◆ **Instructions for the task**
The whole listing that follows is to be restated word for word, images excluded.

◆ **Given records**
========================

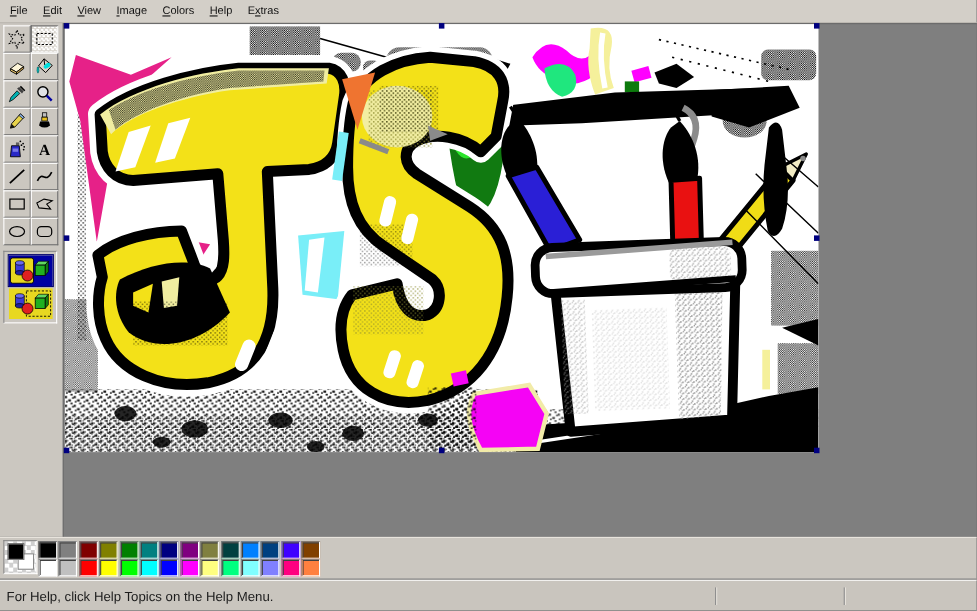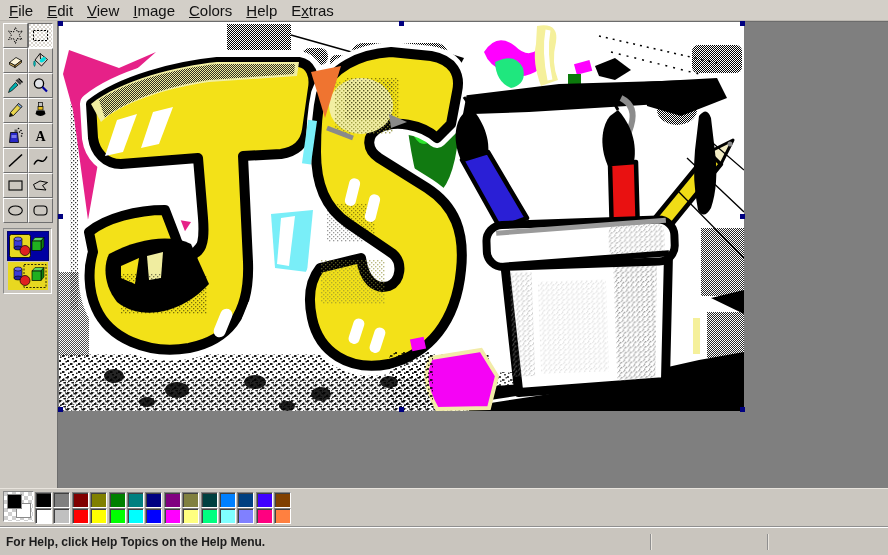--- a/index.html
+++ b/index.html
@@ -9,7 +9,7 @@
   .menubar{position:absolute;left:0;top:0;width:888px;height:21px;background:#d3cfc8;
            display:flex;align-items:center;padding-left:2px;box-sizing:border-box;
            border-bottom:1px solid #bdb9b2;}
-  .menu-item{font-size:15px;padding:1px 7px;white-space:nowrap;}
+  .menu-item{font-size:10px;padding:1px 7px;white-space:nowrap;}
   .menu-item u{text-decoration:underline;}
   
   .toolbox{position:absolute;left:0;top:21px;width:57px;height:467px;background:#cbc7c0;}

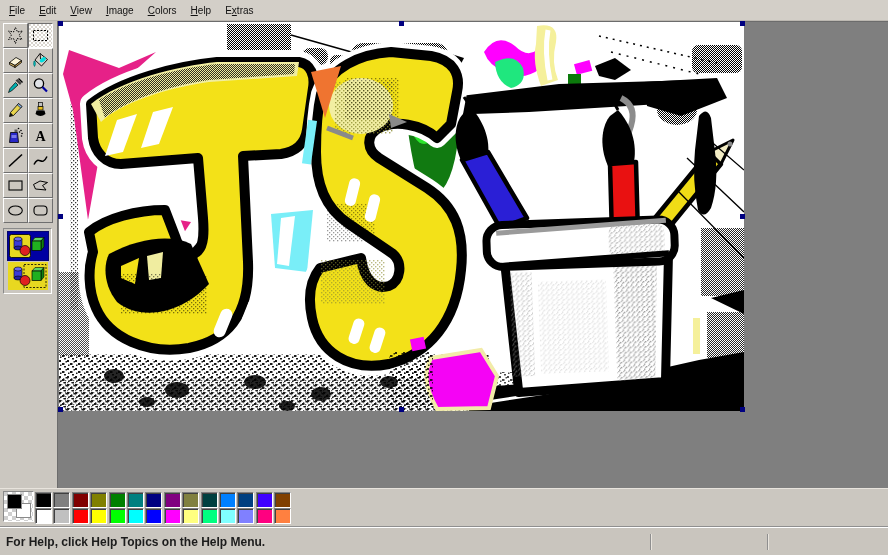--- a/index.html
+++ b/index.html
@@ -48,7 +48,7 @@
         box-shadow:inset 1px 1px 0 #404040;margin-right:1.4px;}
   
   .statusbar{position:absolute;left:0;top:526px;width:888px;height:29px;background:#c9c5be;
-        border-top:1px solid #8f8f8f;box-shadow:inset 0 1px 0 #ffffff;font-weight:bold;}
+        border-top:1px solid #8f8f8f;box-shadow:inset 0 1px 0 #ffffff;}
   .status-text{position:absolute;left:6px;top:8px;font-size:12px;color:#1c1c1c;}
   .status-sep{position:absolute;top:7px;width:1px;height:16px;background:#8f8f8f;box-shadow:1px 0 0 #e9e5de;}
   .sep-1{left:650px;} .sep-2{left:767px;}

========================

◆ **Answer for this exercise**
--- a/index.html
+++ b/index.html
@@ -9,7 +9,7 @@
   .menubar{position:absolute;left:0;top:0;width:888px;height:21px;background:#d3cfc8;
            display:flex;align-items:center;padding-left:2px;box-sizing:border-box;
            border-bottom:1px solid #bdb9b2;}
-  .menu-item{font-size:15px;padding:1px 7px;white-space:nowrap;}
+  .menu-item{font-size:10px;padding:1px 7px;white-space:nowrap;}
   .menu-item u{text-decoration:underline;}
   
   .toolbox{position:absolute;left:0;top:21px;width:57px;height:467px;background:#cbc7c0;}

--- a/index.html
+++ b/index.html
@@ -48,7 +48,7 @@
         box-shadow:inset 1px 1px 0 #404040;margin-right:1.4px;}
   
   .statusbar{position:absolute;left:0;top:526px;width:888px;height:29px;background:#c9c5be;
-        border-top:1px solid #8f8f8f;box-shadow:inset 0 1px 0 #ffffff;font-weight:bold;}
+        border-top:1px solid #8f8f8f;box-shadow:inset 0 1px 0 #ffffff;}
   .status-text{position:absolute;left:6px;top:8px;font-size:12px;color:#1c1c1c;}
   .status-sep{position:absolute;top:7px;width:1px;height:16px;background:#8f8f8f;box-shadow:1px 0 0 #e9e5de;}
   .sep-1{left:650px;} .sep-2{left:767px;}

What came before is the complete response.